St Michael, Crooked Lane, was an ancient parish church situated on the east side of Miles's Lane in Candlewick ward in the City of London. It was rebuilt after the Great Fire of London by Sir Christopher Wren, and demolished in 1831.

==History==
The church was in existence by 1304. It was originally a small church, standing amongst the slaughter-yards of the butchers of Eastcheap. In 1336, it was rebuilt on a much larger scale by John Lovekyn, four-times Lord Mayor of London; later it received further benefactions from Sir William Walworth, who was Lord Mayor in 1374. The patronage of the church belonged first to the prior and convent of Christ Church, Canterbury until 1408, and later to the Archbishop of Canterbury, becoming one of 13 peculiarities in the City of London belonging to him.

It was in the parish that the first cases of The Plague occurred in 1665.

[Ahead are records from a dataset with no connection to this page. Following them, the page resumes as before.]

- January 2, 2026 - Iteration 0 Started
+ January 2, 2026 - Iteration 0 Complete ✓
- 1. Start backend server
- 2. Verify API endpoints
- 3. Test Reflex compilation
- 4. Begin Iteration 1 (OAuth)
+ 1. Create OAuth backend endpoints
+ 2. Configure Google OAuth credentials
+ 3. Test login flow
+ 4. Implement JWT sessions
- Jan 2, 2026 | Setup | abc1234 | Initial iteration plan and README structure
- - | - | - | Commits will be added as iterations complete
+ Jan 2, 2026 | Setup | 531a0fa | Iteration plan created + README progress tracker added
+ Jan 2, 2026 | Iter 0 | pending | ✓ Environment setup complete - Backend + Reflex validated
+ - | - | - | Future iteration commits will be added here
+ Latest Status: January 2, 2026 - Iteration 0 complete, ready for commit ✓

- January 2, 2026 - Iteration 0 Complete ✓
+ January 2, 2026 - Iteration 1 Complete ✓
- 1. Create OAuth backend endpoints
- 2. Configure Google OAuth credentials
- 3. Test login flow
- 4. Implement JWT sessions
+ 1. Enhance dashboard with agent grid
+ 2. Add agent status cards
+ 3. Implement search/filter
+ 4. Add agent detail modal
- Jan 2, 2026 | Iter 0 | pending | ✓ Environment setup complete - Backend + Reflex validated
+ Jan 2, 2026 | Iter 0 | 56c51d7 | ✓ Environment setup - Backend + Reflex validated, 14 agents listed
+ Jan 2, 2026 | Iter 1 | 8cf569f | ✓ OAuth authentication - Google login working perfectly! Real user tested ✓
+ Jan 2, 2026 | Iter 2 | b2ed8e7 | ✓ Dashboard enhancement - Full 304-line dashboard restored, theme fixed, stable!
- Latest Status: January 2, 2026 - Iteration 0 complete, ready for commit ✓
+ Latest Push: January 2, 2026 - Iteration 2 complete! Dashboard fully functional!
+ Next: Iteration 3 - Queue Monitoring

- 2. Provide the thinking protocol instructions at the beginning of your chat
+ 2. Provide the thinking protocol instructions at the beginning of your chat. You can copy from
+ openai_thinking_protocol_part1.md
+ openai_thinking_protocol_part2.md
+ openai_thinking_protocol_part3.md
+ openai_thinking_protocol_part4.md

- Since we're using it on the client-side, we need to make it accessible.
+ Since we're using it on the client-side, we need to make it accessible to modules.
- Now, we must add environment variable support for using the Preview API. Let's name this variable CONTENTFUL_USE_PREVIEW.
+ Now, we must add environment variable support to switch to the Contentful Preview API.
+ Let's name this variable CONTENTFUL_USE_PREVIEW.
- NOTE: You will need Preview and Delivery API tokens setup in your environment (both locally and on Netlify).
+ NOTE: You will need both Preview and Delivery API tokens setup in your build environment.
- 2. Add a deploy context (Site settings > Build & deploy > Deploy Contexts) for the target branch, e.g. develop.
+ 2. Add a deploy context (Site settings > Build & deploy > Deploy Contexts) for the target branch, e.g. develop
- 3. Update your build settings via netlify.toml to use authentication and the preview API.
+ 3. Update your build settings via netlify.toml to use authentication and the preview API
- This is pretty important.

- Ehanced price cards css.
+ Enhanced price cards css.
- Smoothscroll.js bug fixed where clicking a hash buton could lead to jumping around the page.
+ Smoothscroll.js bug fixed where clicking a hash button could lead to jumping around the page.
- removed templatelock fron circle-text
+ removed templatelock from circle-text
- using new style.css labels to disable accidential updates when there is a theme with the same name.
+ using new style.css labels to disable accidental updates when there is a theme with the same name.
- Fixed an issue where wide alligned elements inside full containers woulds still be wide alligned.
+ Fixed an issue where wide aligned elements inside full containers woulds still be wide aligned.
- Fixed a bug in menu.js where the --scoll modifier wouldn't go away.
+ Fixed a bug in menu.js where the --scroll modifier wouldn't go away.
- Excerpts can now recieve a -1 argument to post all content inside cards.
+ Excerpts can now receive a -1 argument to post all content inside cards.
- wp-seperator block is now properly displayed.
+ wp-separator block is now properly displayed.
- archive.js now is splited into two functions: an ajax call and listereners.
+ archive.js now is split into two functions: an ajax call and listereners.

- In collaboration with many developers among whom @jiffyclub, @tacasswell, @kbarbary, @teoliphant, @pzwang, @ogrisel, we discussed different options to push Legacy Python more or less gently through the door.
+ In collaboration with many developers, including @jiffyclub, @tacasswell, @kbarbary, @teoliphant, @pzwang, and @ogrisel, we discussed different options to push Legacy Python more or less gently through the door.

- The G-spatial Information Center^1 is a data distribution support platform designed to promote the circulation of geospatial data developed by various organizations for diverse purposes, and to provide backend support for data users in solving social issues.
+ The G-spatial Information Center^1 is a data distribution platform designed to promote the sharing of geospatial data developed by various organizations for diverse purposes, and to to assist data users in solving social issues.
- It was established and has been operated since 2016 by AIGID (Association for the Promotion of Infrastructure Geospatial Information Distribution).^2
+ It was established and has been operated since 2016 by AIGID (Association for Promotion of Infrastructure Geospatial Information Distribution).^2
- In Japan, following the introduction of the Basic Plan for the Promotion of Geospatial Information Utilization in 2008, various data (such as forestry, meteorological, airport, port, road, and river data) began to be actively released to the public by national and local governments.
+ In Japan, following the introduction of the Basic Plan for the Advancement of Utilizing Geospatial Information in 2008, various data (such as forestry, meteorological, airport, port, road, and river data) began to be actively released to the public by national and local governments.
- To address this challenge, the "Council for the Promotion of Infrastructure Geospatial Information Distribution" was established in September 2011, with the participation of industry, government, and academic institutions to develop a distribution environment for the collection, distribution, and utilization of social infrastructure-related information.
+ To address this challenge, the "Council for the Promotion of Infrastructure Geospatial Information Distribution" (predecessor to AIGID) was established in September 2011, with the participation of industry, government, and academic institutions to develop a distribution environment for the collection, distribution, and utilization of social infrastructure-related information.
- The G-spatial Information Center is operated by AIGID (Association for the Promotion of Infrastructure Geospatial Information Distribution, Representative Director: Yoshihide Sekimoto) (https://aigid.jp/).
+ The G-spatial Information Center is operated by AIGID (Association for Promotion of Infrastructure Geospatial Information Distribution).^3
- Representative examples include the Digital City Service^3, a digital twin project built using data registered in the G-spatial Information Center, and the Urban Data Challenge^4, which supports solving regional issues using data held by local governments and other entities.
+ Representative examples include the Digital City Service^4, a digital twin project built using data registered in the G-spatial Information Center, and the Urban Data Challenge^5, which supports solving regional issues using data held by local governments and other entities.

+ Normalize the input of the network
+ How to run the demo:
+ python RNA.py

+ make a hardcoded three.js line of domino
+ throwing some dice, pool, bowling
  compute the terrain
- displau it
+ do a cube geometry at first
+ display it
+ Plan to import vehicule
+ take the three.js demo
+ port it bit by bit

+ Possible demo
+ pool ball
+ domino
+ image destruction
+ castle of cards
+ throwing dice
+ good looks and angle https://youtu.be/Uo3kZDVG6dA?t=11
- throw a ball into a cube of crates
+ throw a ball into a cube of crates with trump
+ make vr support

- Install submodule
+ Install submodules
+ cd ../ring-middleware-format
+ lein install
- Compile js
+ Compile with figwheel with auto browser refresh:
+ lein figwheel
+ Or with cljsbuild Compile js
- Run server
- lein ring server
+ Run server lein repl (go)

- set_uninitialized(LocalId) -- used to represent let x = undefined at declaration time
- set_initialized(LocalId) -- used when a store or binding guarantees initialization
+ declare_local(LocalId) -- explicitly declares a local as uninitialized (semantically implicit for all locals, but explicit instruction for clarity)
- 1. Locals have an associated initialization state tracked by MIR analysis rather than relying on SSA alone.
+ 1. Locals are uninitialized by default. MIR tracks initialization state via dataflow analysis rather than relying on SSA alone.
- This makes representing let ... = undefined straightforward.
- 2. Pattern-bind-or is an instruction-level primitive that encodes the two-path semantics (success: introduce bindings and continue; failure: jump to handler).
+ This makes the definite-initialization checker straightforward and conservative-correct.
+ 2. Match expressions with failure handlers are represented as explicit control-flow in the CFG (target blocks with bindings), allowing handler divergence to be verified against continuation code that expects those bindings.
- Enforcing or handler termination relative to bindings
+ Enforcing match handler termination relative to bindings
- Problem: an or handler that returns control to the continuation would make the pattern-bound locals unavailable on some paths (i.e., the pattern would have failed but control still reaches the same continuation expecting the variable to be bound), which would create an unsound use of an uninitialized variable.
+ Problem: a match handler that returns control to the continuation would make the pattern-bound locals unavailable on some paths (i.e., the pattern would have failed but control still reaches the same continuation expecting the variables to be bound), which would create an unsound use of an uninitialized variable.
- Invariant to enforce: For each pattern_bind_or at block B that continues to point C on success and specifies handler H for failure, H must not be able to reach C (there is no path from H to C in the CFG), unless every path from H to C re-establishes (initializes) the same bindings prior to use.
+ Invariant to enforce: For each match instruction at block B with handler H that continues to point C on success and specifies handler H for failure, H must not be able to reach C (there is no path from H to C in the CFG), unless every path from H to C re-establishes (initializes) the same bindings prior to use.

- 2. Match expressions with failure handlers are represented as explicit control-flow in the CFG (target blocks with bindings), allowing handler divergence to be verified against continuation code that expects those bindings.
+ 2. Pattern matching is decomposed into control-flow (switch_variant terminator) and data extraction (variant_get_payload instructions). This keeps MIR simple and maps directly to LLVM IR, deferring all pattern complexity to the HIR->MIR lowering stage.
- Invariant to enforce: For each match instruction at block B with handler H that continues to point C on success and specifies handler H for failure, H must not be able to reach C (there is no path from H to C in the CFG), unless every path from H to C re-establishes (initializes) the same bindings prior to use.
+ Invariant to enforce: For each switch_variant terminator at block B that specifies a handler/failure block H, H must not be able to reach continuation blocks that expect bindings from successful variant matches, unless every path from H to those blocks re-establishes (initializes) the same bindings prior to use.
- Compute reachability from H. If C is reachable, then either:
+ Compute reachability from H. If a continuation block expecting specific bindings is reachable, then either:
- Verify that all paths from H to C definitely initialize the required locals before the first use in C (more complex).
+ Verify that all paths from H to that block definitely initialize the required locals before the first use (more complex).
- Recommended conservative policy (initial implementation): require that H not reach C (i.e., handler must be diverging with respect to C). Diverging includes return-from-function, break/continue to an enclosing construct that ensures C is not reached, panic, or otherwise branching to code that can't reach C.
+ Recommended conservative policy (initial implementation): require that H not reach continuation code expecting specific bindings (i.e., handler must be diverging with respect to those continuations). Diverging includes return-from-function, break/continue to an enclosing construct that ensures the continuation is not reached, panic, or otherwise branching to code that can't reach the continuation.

After its destruction in the Great Fire of London, the church was rebuilt by Sir Christopher Wren in 1687. The interior of the new church was 78 feet long, 46 feet wide and 32 feet high, with round-headed windows. James Peller Malcolm called Wren's church "so plain as to be indescribable", noting only the Corinthian reredos, "the usual tablets" and the lack of an organ. There was a Portland stone tower, about 100 feet high, topped with a perforated parapet, with vases at its angles, and a spire—described by James Elmes as "remarkably picturesque"—with clock, weather-vane and cross.

In 1789, Thomas Townsend left a house and funds to the Merchant Taylors Company to endow a weekly lecture and a clerical post at the church. His widow Susannah (d. 1810) left further funds to support this work. In 1831, the bequest was transferred to the church of St Magnus the Martyr.

The church was demolished in 1831 to make way for the wider approaches needed for the rebuilt London Bridge. Its parish was united with that of St Magnus the Martyr. The final service on Sunday 20 March 1831 had to be abandoned due to the effects of the building work. The Rector of St Michael preached a sermon the following Sunday at St Magnus lamenting the demolition of his church with its monuments and "the disturbance of the worship of his parishioners on the preceding Sabbath". A stained-glass window in the church of St Magnus commemorates the former parish. Some of the monuments in the demolished church are now located in St Mark's Church, Kennington.

Part of the burial ground of St Michael, located between Fish Street Hill and King William Street, survived as an open space until 1987 when it was compulsorily purchased to facilitate the extension of the Docklands Light Railway into the City. The remains were reburied at Brookwood Cemetery.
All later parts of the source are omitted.